TO DO
Find and return every line of the data that contains the word "PostGIS".

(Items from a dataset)

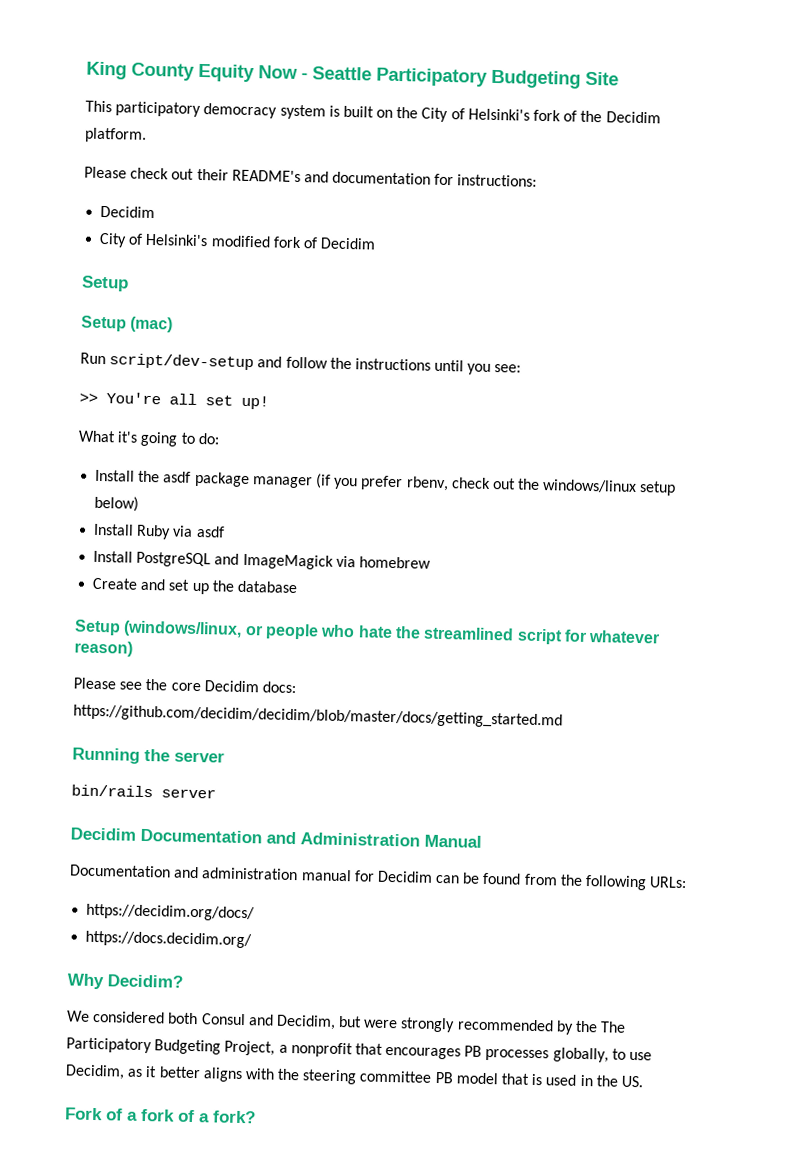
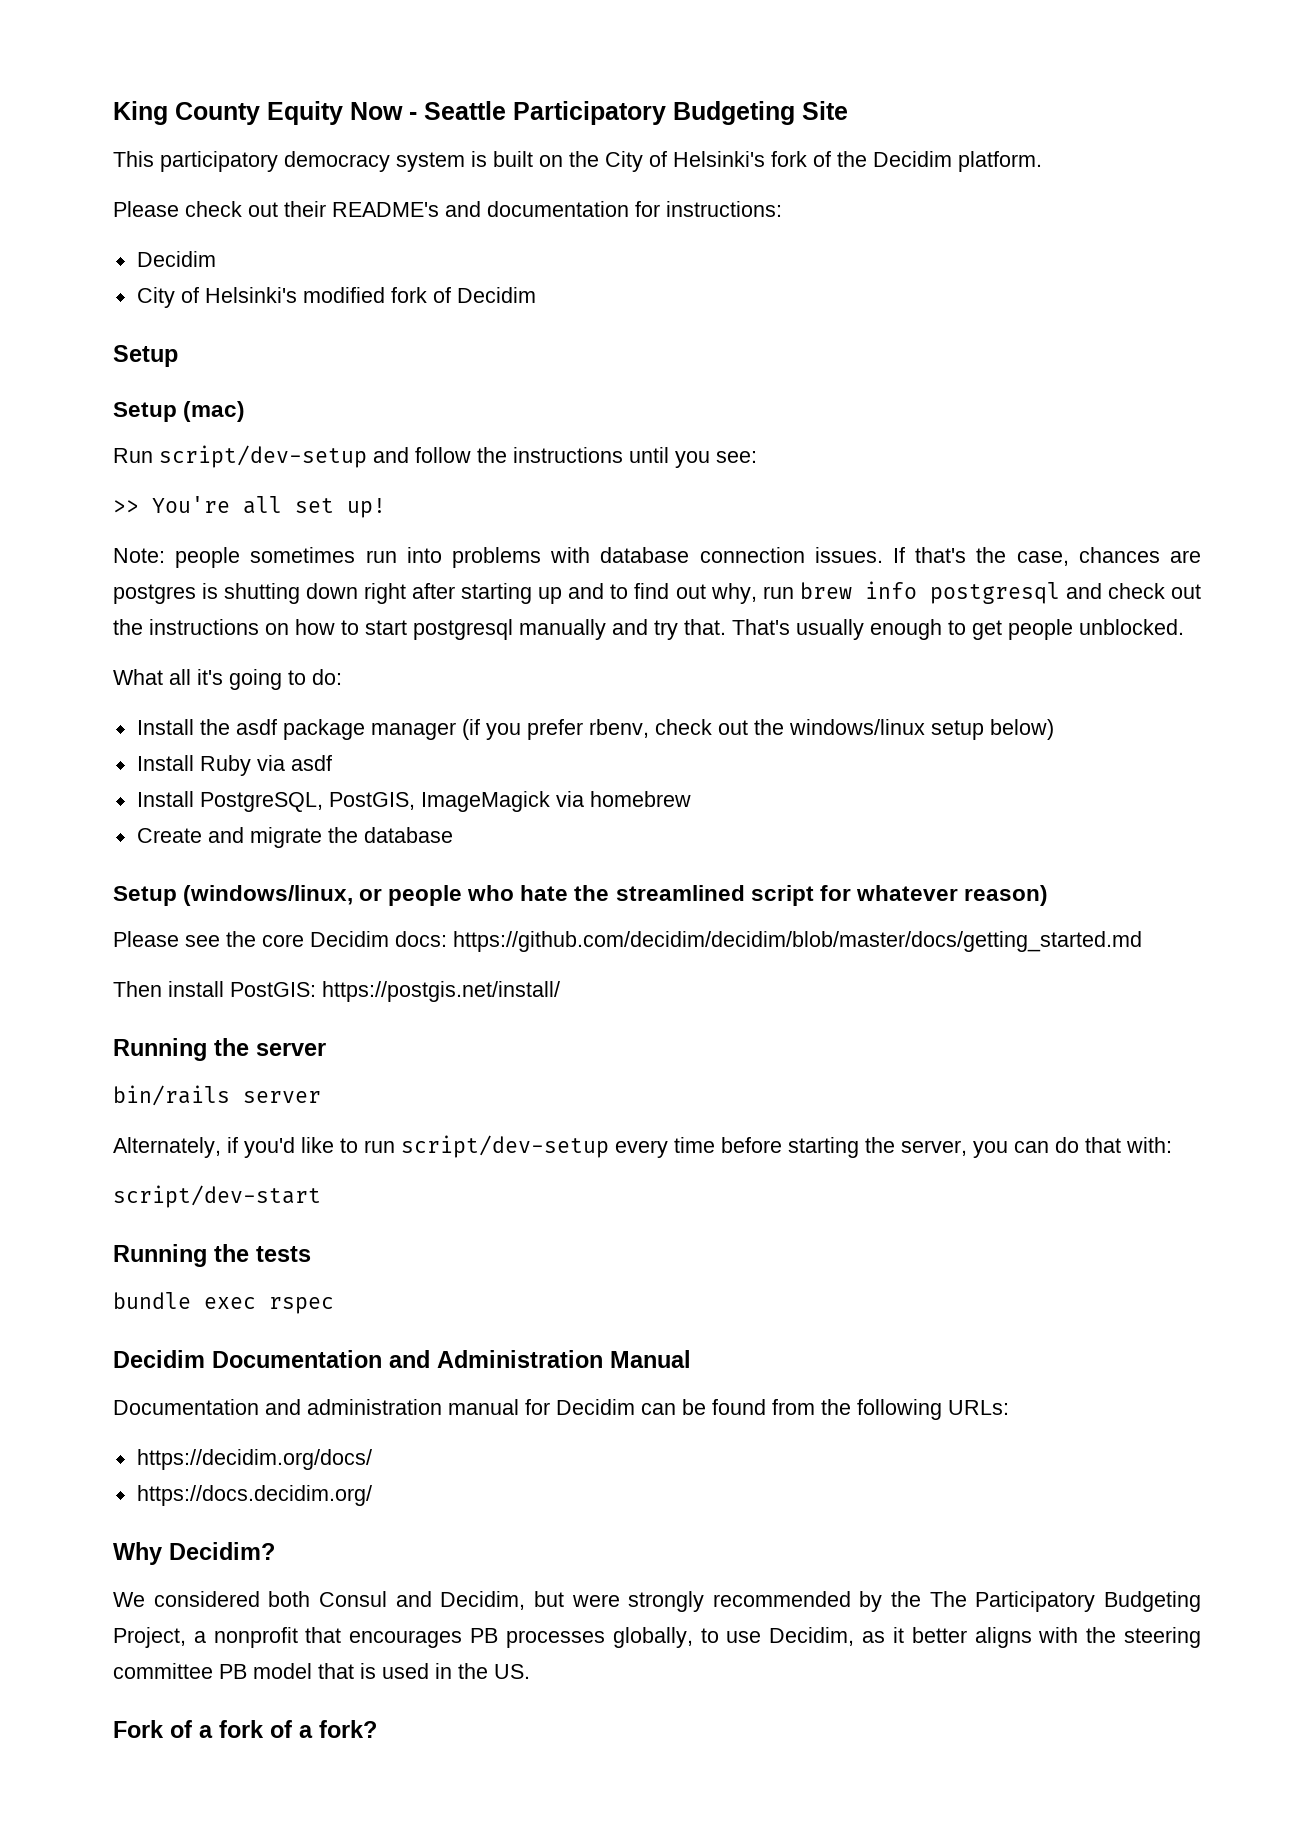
(269, 402) none -> [113,547,1202,568] [113,581,1201,604] [113,619,1184,640] // Note: people sometimes run into problems with database connection issues. If that's the case, chances are postgres is shutting down right after starting up and to find out why, run brew info postgresql and check out the instructions on how to start postgresql manually and try that. That's usually enough to get people unblocked.
(116, 436) none -> [169,669,191,685] all
[136,551,240,568] PostgreSQL and -> [199,792,415,812] PostgreSQL, PostGIS,
[168,579,209,595] set up -> [249,827,322,848] migrate
(563, 716) none -> [113,981,560,1002] // Then install PostGIS: https://postgis.net/install/
(216, 793) none -> [113,1135,1172,1158] [113,1185,321,1208] [113,1244,311,1267] [113,1292,334,1314] // Alternately, if you'd like to run script/dev-setup every time before starting the server, you can do that with: // script/dev-start // Running the tests // bundle exec rspec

ANSWER TO THIS PROBLEM
[136,551,240,568] PostgreSQL and -> [199,792,415,812] PostgreSQL, PostGIS,
(563, 716) none -> [113,981,560,1002] // Then install PostGIS: https://postgis.net/install/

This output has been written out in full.